Task:
Give the number of lines below that contain the word "order", and nothing else.

Records for the exercise:
= = = = =

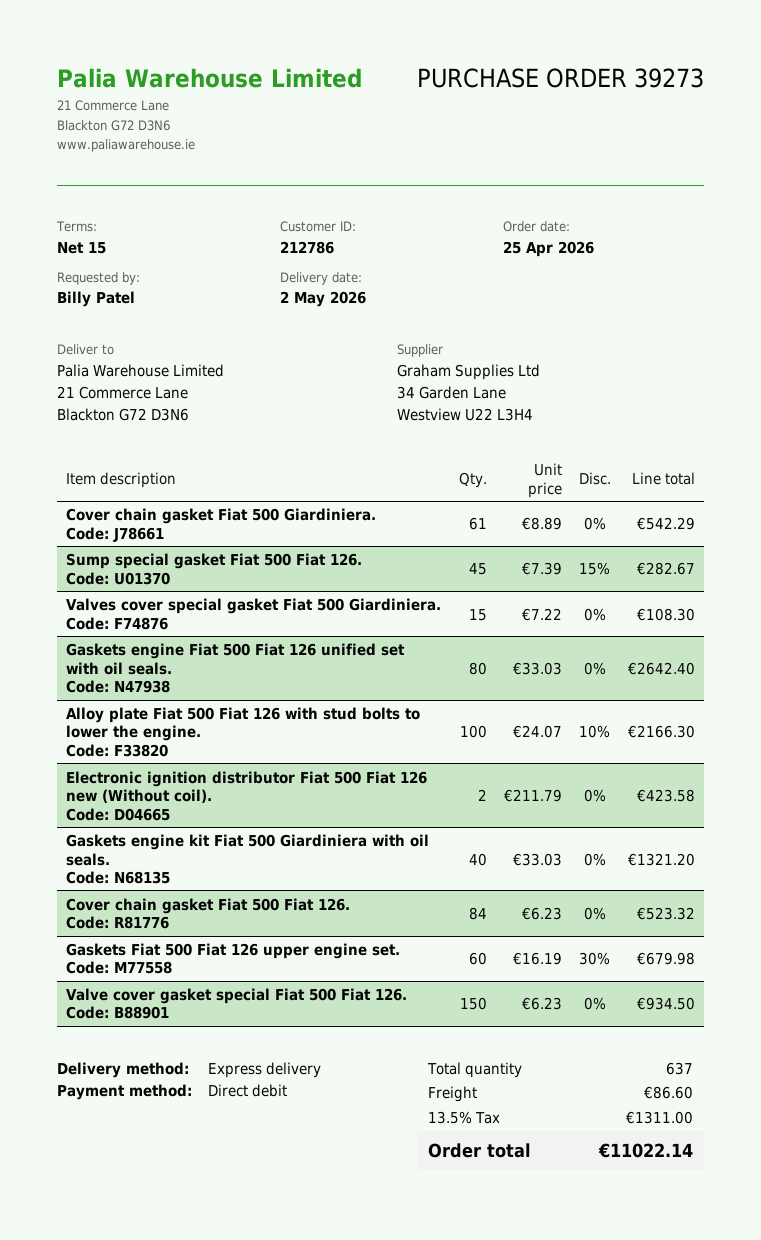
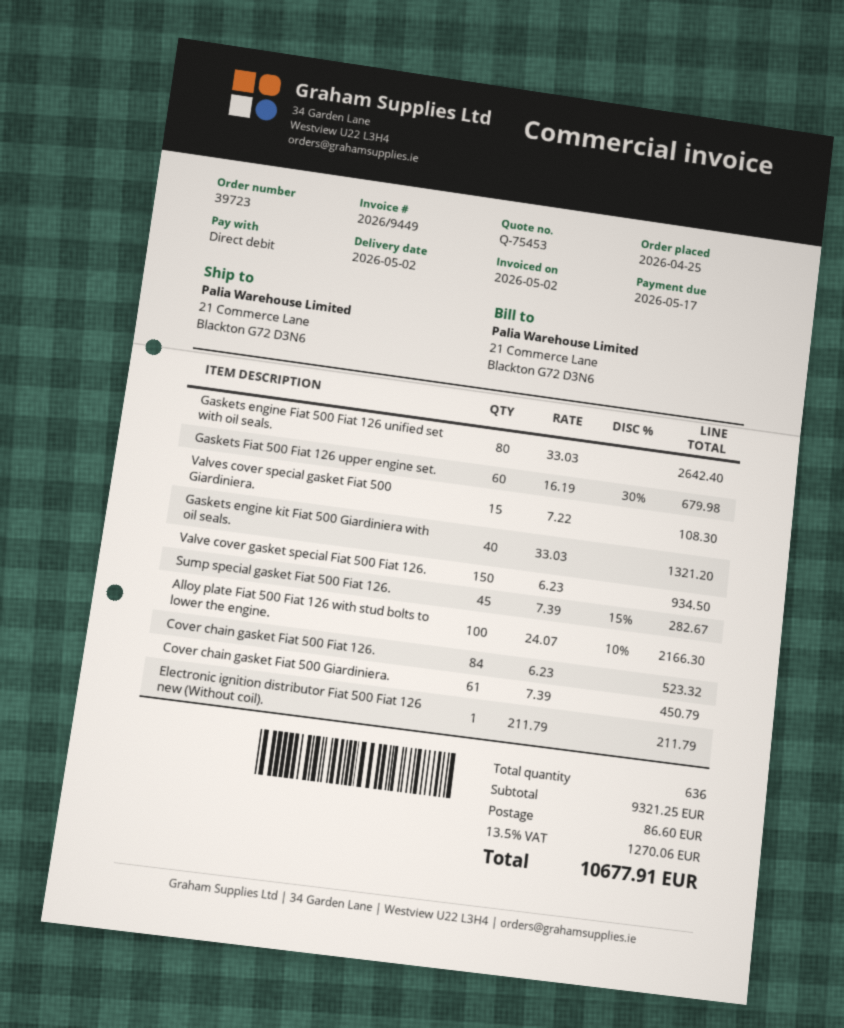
order number: 39273 -> 39723
Cover chain gasket Fiat 500 Giardiniera.: 61 x 8.89 = 542.29 -> 61 x 7.39 = 450.79
Electronic ignition distributor Fiat 500 Fiat 126 new (Without coil).: 2 x 211.79 = 423.58 -> 1 x 211.79 = 211.79
total quantity: 637 -> 636
tax: 13.5% = 1311.00 -> 13.5% = 1270.06
total: 11022.14 -> 10677.91

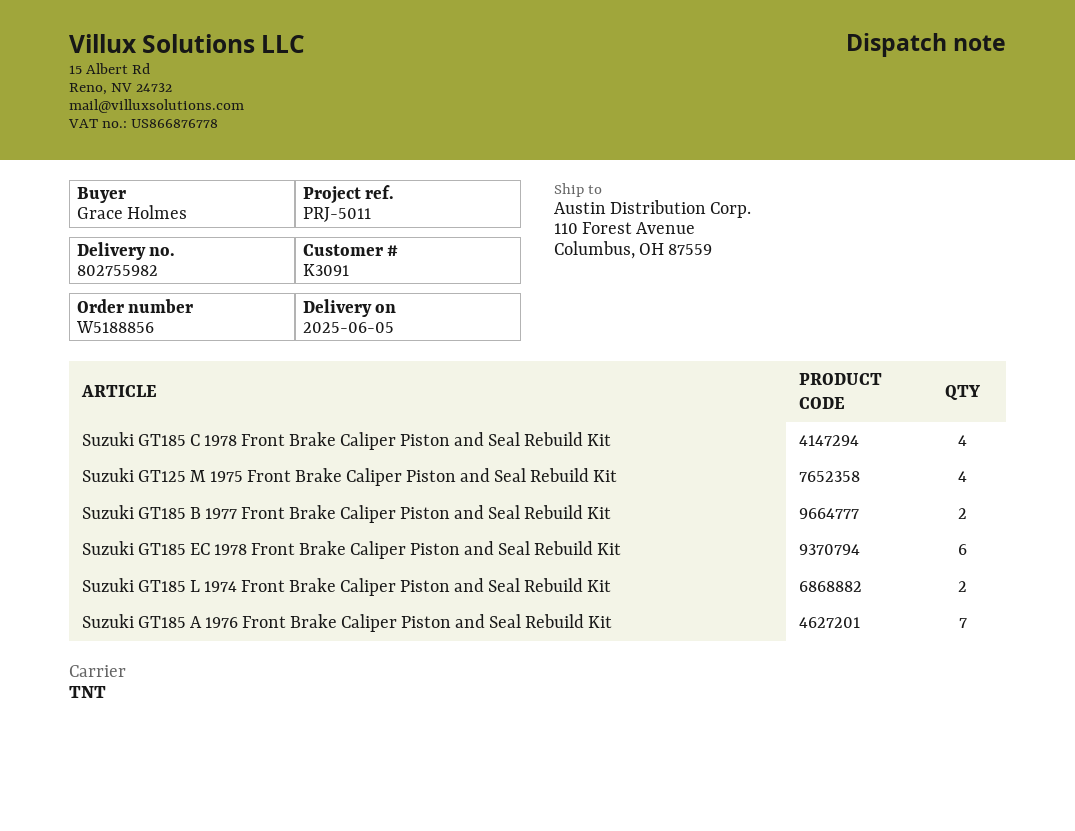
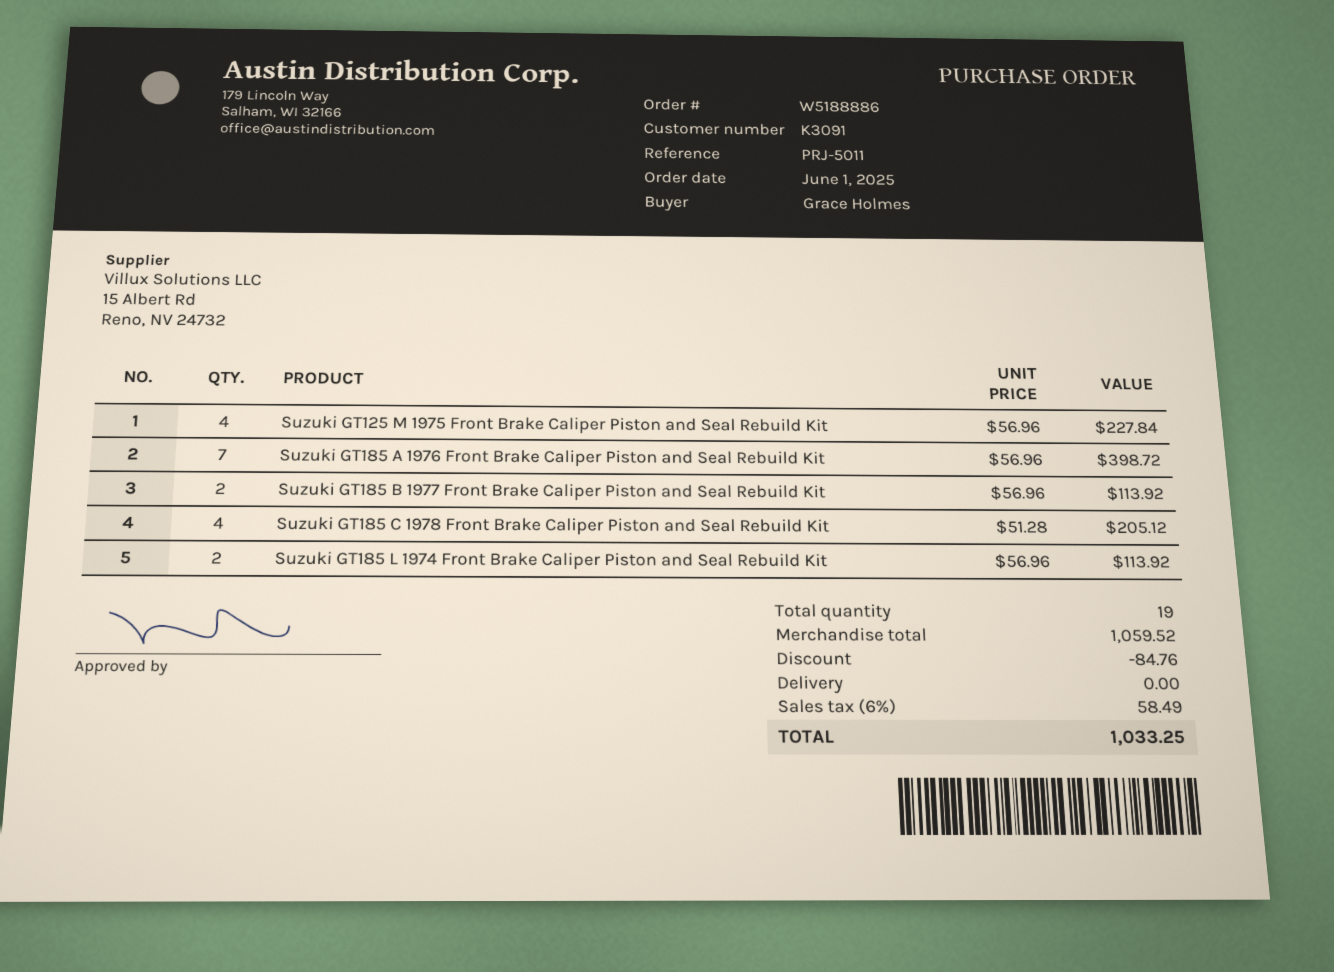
order number: W5188856 -> W5188886
Suzuki GT185 EC 1978 Front Brake Caliper Piston and Seal Rebuild Kit: 6 -> none

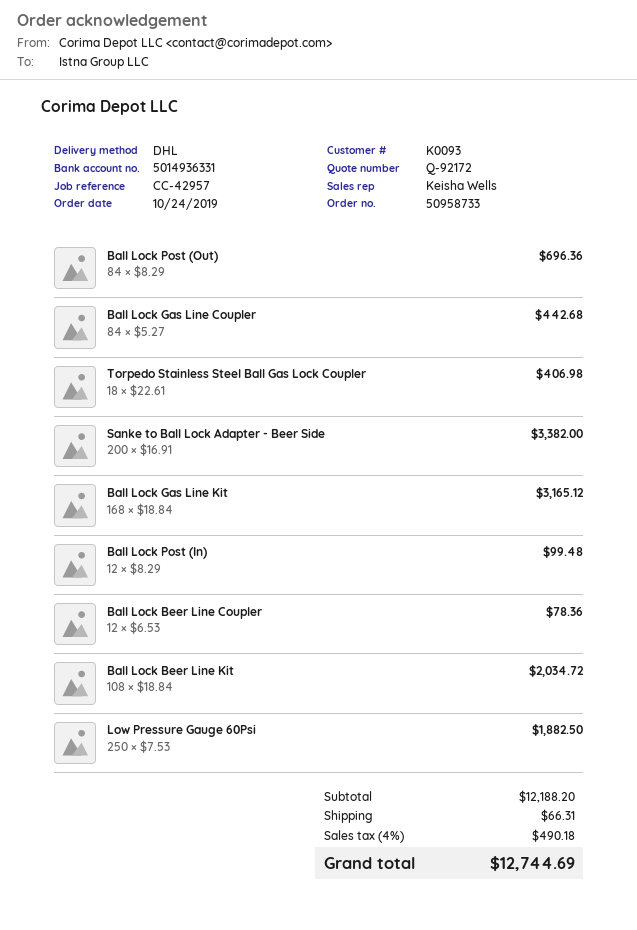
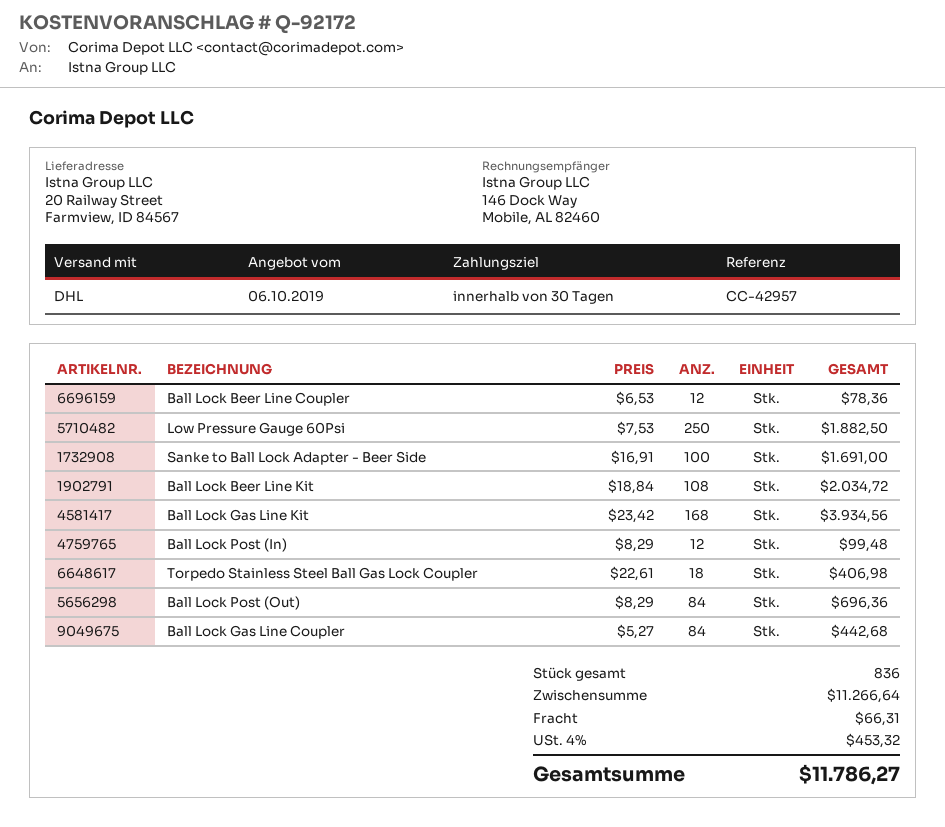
Sanke to Ball Lock Adapter - Beer Side: 200 x 16.91 = 3382.00 -> 100 x 16.91 = 1691.00
Ball Lock Gas Line Kit: 168 x 18.84 = 3165.12 -> 168 x 23.42 = 3934.56
subtotal: 12188.20 -> 11266.64
tax: 4% = 490.18 -> 4% = 453.32
total: 12744.69 -> 11786.27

= = = = =

Answer area:
2